Fallito, per ora, l’obiettivo primario della normalizzazione dei rapporti con la ricca e influente Arabia saudita, il governo Netanyahu punta a un risultato più a portata di mano: l’adesione ufficiale del Sudan, o meglio dei generali autori del golpe del 25 ottobre 2021, agli Accordi di Abramo. Un successo parziale perché il Sudan aveva annunciato già nell’ottobre 2020 di essere pronto a normalizzare i rapporti con lo Stato ebraico. E tre mesi dopo Khartoum ha firmato la sezione dichiarativa dell’intesa alla presenza dell’allora segretario al tesoro, Steven Mnuchin. Ma non ha firmato ancora il documento corrispondente con Israele, a differenza di altri tre Stati arabi: Emirati, Bahrein e Marocco. Nei prossimi mesi dovrebbe esserci la cerimonia ufficiale della firma e l’avvio di piene relazioni diplomatiche tra i due paesi. Lo spazio relativamente contenuto che la stessa stampa israeliana ha dato al viaggio del ministro degli esteri Eli Cohen giovedì a Khartoum indica l’importanza reale di questo nuovo traguardo diplomatico di Benyamin Netanyahu. Rilievo modesto ha ricevuto anche l’apertura dell’ambasciata del Ciad a Tel Aviv malgrado la presenza alla cerimonia del presidente del paese africano Mahamat Déby.

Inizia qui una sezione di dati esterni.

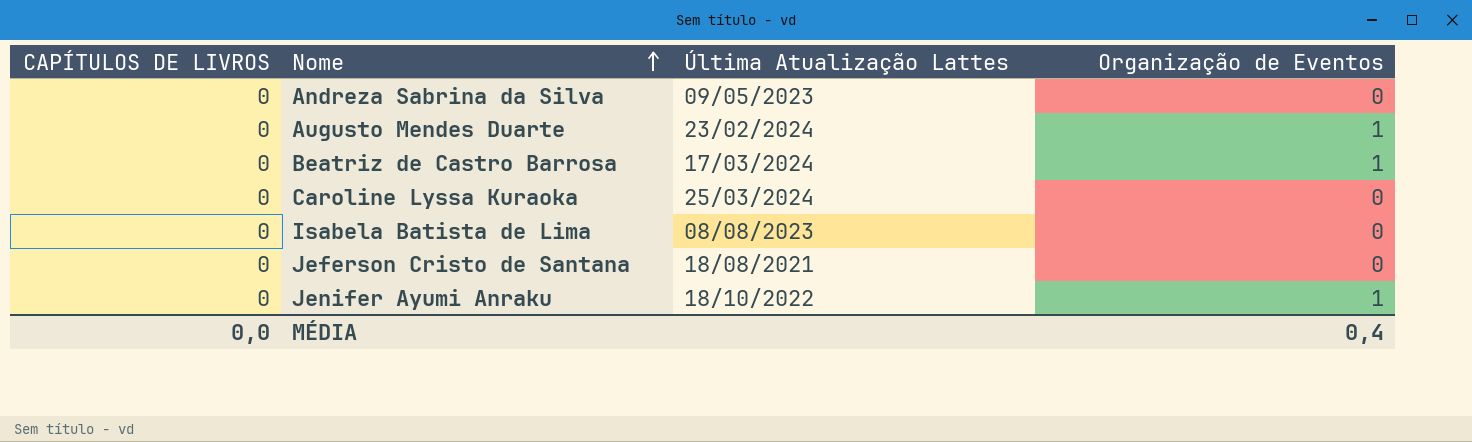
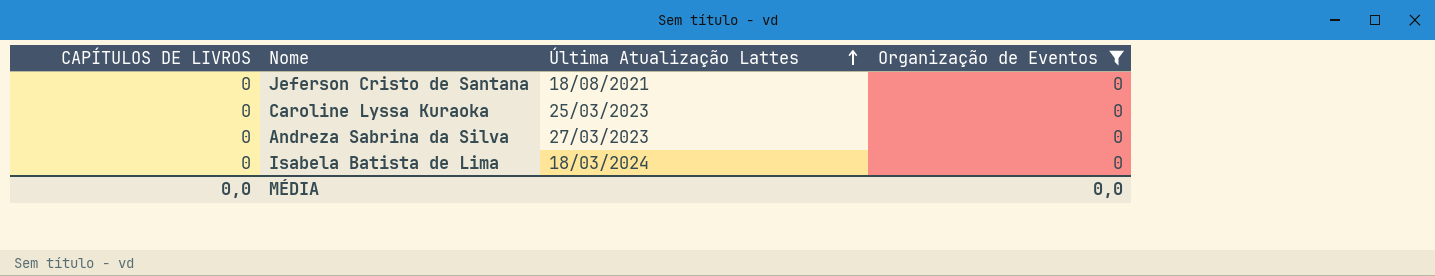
filter: none -> Organização de Eventos = 0
row order: Nome ascending -> Última Atualização Lattes ascending
Caroline Lyssa Kuraoka | Última Atualização Lattes: 25/03/2024 -> 25/03/2023
Andreza Sabrina da Silva | Última Atualização Lattes: 09/05/2023 -> 27/03/2023
Isabela Batista de Lima | Última Atualização Lattes: 08/08/2023 -> 18/03/2024
MÉDIA | Organização de Eventos: 0,4 -> 0,0

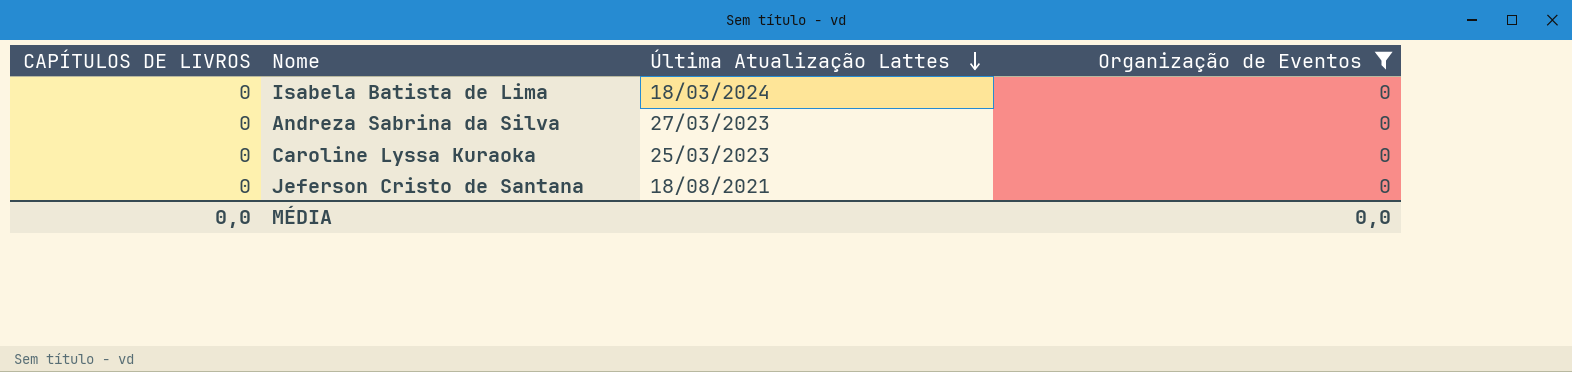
row order: Última Atualização Lattes ascending -> Última Atualização Lattes descending

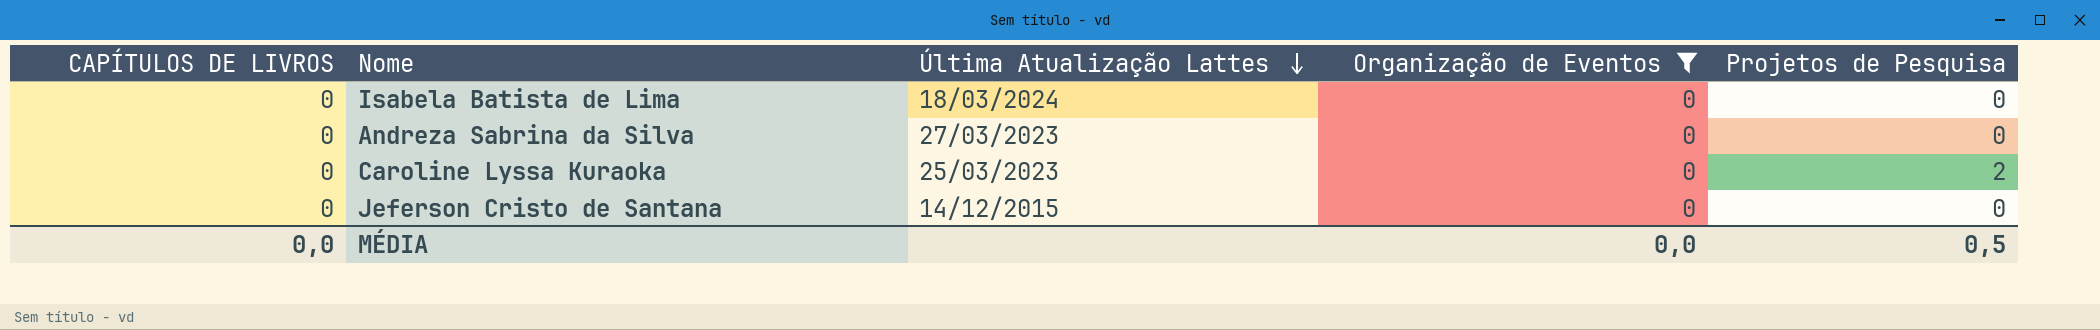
column Projetos de Pesquisa | position: none -> 5
Jeferson Cristo de Santana | Última Atualização Lattes: 18/08/2021 -> 14/12/2015

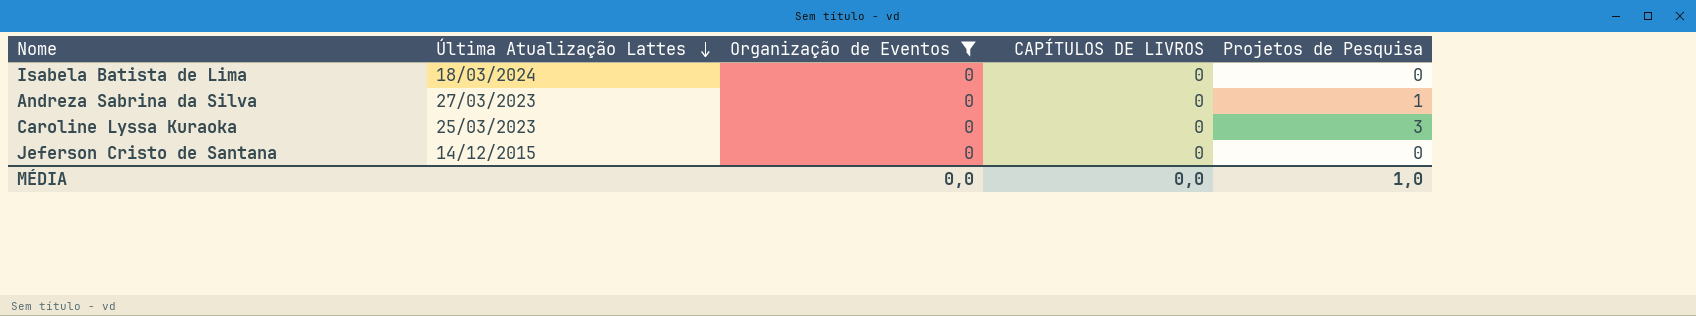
column CAPÍTULOS DE LIVROS | position: 1 -> 4
Andreza Sabrina da Silva | Projetos de Pesquisa: 0 -> 1
Caroline Lyssa Kuraoka | Projetos de Pesquisa: 2 -> 3
MÉDIA | Projetos de Pesquisa: 0,5 -> 1,0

Eli Cohen comunque ha enfatizzato il progresso fatto con il Sudan. Israele è «vicino alla firma di un accordo di piena normalizzazione delle relazioni con il Sudan, le due parti hanno finalizzato il testo dell’accordo», ha detto il ministro al suo rientro da Khartoum dove aveva incontrato il generale Abdel Fattah al Burhan, il capo dei golpisti sudanesi. Le due parti hanno discusso anche di progetti congiunti nella sicurezza, agricoltura, energia, salute, settore idrico e istruzione. L’inclusione del Sudan negli Accordi di Abramo – imposta a Khartoum da Donald Trump in cambio di aiuti economici e dalla promessa della rimozione del Sudan dalla lista dei paesi che aiuterebbero il terrorismo – ha un impatto simbolico per Israele. Dopo la Guerra dei Sei Giorni del 1967 e l’occupazione israeliana di territori palestinesi, siriani ed egiziani, la Lega Araba si riunì nella capitale sudanese per stabilire quelli che divennero noti come i tre «no» di Khartoum: no ai negoziati con Israele, no al riconoscimento di Israele e no alla pace con Israele.

Nelle ultime settimane ci sono stati colloqui segreti tra funzionari israeliani e sudanesi con la mediazione dell’Amministrazione Biden. E durante la sua visita in Israele, il segretario di stato Blinken ha spinto per portare Al Burhan a firmare gli Accordi di Abramo probabilmente a Washington – dove vennero siglati gli Accordi di Abramo nel settembre 2020 – entro pochi mesi, ma le tempistiche non sono ancora chiare. Per i militari sudanesi, responsabili di crimini, abusi e uccisioni di dozzine di civili scesi in strada a protestare contro il golpe, l’arrivo di Cohen a Khartoum rappresenta una legittimazione internazionale importante, utile anche per rilanciare le relazioni con i paesi occidentali che accusano Al Burhan di aver fatto deragliare la transizione democratica avviata dopo la deposizione nel 2019 del presidente Omar al Bashir. Ai militari sudanesi comunque dopo il golpe non è mai mancato il sostegno di alcuni paesi arabi – Emirati, Egitto, Bahrain e Arabia saudita – e quello della Russia interessata a consolidare la sua presenza in Africa e nel Corno d’Africa considerato strategica anche da Israele. È probabile che nei colloqui di giovedì a Khartoum, Al Burhan si sia detto disponibile ad autorizzare la presenza in Sudan di apparati di intelligence di Israele incaricati di sorvegliare il Mar Rosso e i movimenti in Yemen dei ribelli Houthi alleati di Teheran.

La popolazione sudanese sa poco di queste manovre che vedono protagonisti i generali al potere. La protesta contro il golpe continua e procede di pari passo con quella per la crisi economica e il carovita. La scorsa settimana i manifestanti hanno tentato di marciare verso il palazzo presidenziale a Khartoum e il Parlamento a Omdurman ma sono stati fermati da polizia ed esercito. Il generale al Burhan alla fine del 2022 si è aperto al dialogo con l’opposizione proclamandosi disposto a cedere il potere a un governo civile ma la scetticismo dei sudanesi è profondo.